Depende do estágio. Autuações já transitadas em julgado são, em regra, intangíveis. Mas autuações ainda em discussão — administrativamente ou judicialmente — podem ter a tese invocada como argumento superveniente. Para tributos já pagos e ainda não decaídos os prazos prescricionais, é possível discutir restituição.
O Congresso pode editar a lei ordinária a qualquer momento?
Sim, e isso é importante. A qualquer momento o Legislativo pode aprovar a lei ordinária que regule o procedimento de desconsideração, encerrando a janela atual. Por isso, contribuintes que tenham operações questionáveis ou autuações em curso devem agir com antecedência: o cenário jurídico hoje é favorável, mas pode ser alterado pela atividade legislativa.

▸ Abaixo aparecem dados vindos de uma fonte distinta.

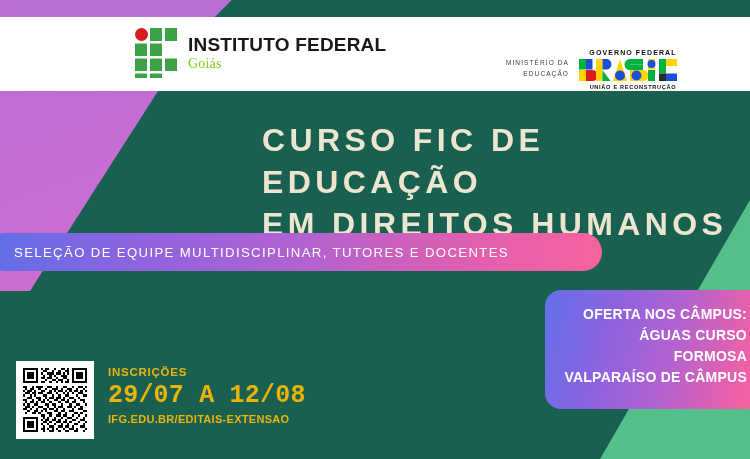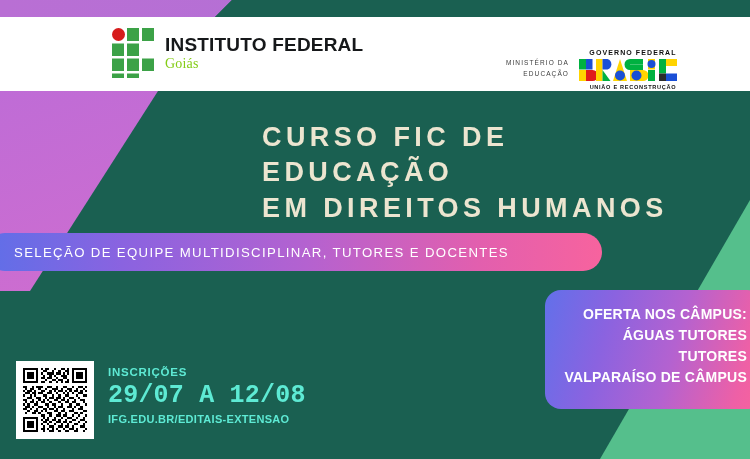--- a/index.html
+++ b/index.html
@@ -51,21 +51,21 @@
     background:#55bf8c;
     clip-path:polygon(190px 20px, 190px 279px, 40px 279px);
   }
 
   
   .header-inner{
     position:absolute;left:0;top:17px;width:750px;height:74px;
     display:flex;align-items:center;
   }
   .if-logo{
-    position:absolute;left:112px;top:11px;
+    position:absolute;left:135px;top:11px;
     display:flex;align-items:center;gap:9px;
   }
   .if-mark{width:44px;height:50px;display:block;}
   .if-words{display:flex;flex-direction:column;justify-content:center;line-height:1;}
   .if-words .l1{
     font-size:19px;font-weight:bold;color:#16181a;letter-spacing:.2px;
   }
   .if-words .l2{
     font-size:14px;color:#84cc16;margin-top:3px;letter-spacing:.2px;
     font-family:"Liberation Serif", serif;
@@ -86,21 +86,21 @@
   .gov-bottom{
     font-size:5.6px;font-weight:bold;letter-spacing:.7px;color:#101010;
     text-align:center;margin-top:2px;
   }
   .brasil-mark{display:block;width:110px;height:24px;}
 
   
   .title{
     position:absolute;left:262px;top:120px;width:470px;
     color:#ece5d0;
-    font-size:27px;font-weight:bold;
+    font-size:32px;font-weight:bold;
     letter-spacing:4.4px;
     line-height:1.31;
     white-space:pre-line;
   }
 
   
   .pill-selection{
     position:absolute;left:-14px;top:233px;
     width:616px;height:38px;border-radius:19px;
     background:linear-gradient(90deg,#5f6fe8 0%,#8a63e0 22%, #b462d0 52%, #e25fae 80%, #f7639e 100%);
@@ -127,21 +127,21 @@
 
   
   .qr-wrap{
     position:absolute;left:16px;top:361px;
     width:78px;height:78px;background:#ffffff;
     display:flex;align-items:center;justify-content:center;
   }
   .qr-wrap svg{display:block;width:64px;height:64px;}
 
   .enroll{
-    position:absolute;left:108px;top:366px;color:#5eead4;
+    position:absolute;left:108px;top:366px;color:#eab308;
   }
   .enroll .lbl{
     font-size:11.5px;font-weight:bold;letter-spacing:.75px;line-height:1.1;
   }
   .enroll .dates{
     font-size:25px;font-weight:bold;letter-spacing:.2px;margin-top:4px;line-height:1.05;font-family:Liberation Mono, monospace;
   }
   .enroll .url{
     font-size:11px;font-weight:bold;letter-spacing:.3px;margin-top:4px;line-height:1.1;
   }
@@ -222,22 +222,22 @@
   <div class="title">CURSO FIC DE
 EDUCAÇÃO
 EM DIREITOS HUMANOS</div>
 
   <div class="pill-selection">
     <span>SELEÇÃO DE EQUIPE MULTIDISCIPLINAR, TUTORES E DOCENTES</span>
   </div>
 
   <div class="campus-box">
     <div>OFERTA NOS CÂMPUS:</div>
-    <div>ÁGUAS TUTORES</div>
-    <div>TUTORES</div>
+    <div>ÁGUAS CURSO</div>
+    <div>FORMOSA</div>
     <div>VALPARAÍSO DE CÂMPUS</div>
   </div>
 
   <div class="qr-wrap">
     <svg viewBox="0 0 29 29" shape-rendering="crispEdges">
       <rect width="29" height="29" fill="#fff"></rect>
       <g fill="#000">
         <rect x="0" y="0" width="7" height="1"></rect>
           <rect x="0" y="6" width="7" height="1"></rect>
         <rect x="0" y="0" width="1" height="7"></rect>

Quanto tempo a tese demora para ser apreciada?
Depende da via processual escolhida. No contencioso administrativo (impugnação e recursos), o processamento varia conforme o órgão julgador. Na via judicial, mandado de segurança ou ação anulatória podem produzir decisão liminar em prazo curto quando há fundamento robusto e relevância da matéria. Casos com fundamento exclusivo em invocação genérica do art. 116 tendem a ter andamento mais ágil em razão da clareza da tese.
Aviso técnico. Esta página tem caráter exclusivamente informativo, em conformidade com o Provimento nº 205/2021 do Conselho Federal da OAB e o Código de Ética e Disciplina da Advocacia. As análises aqui apresentadas referem-se ao acórdão proferido no AREsp 2.848.456/SP pela 2ª Turma do STJ e à ADI 2446/DF do STF, considerando a doutrina e a jurisprudência disponíveis na data desta publicação. Cada caso concreto exige avaliação individualizada, considerando as peculiaridades fáticas, normativas e probatórias. O conteúdo aqui exposto não substitui consulta jurídica especializada.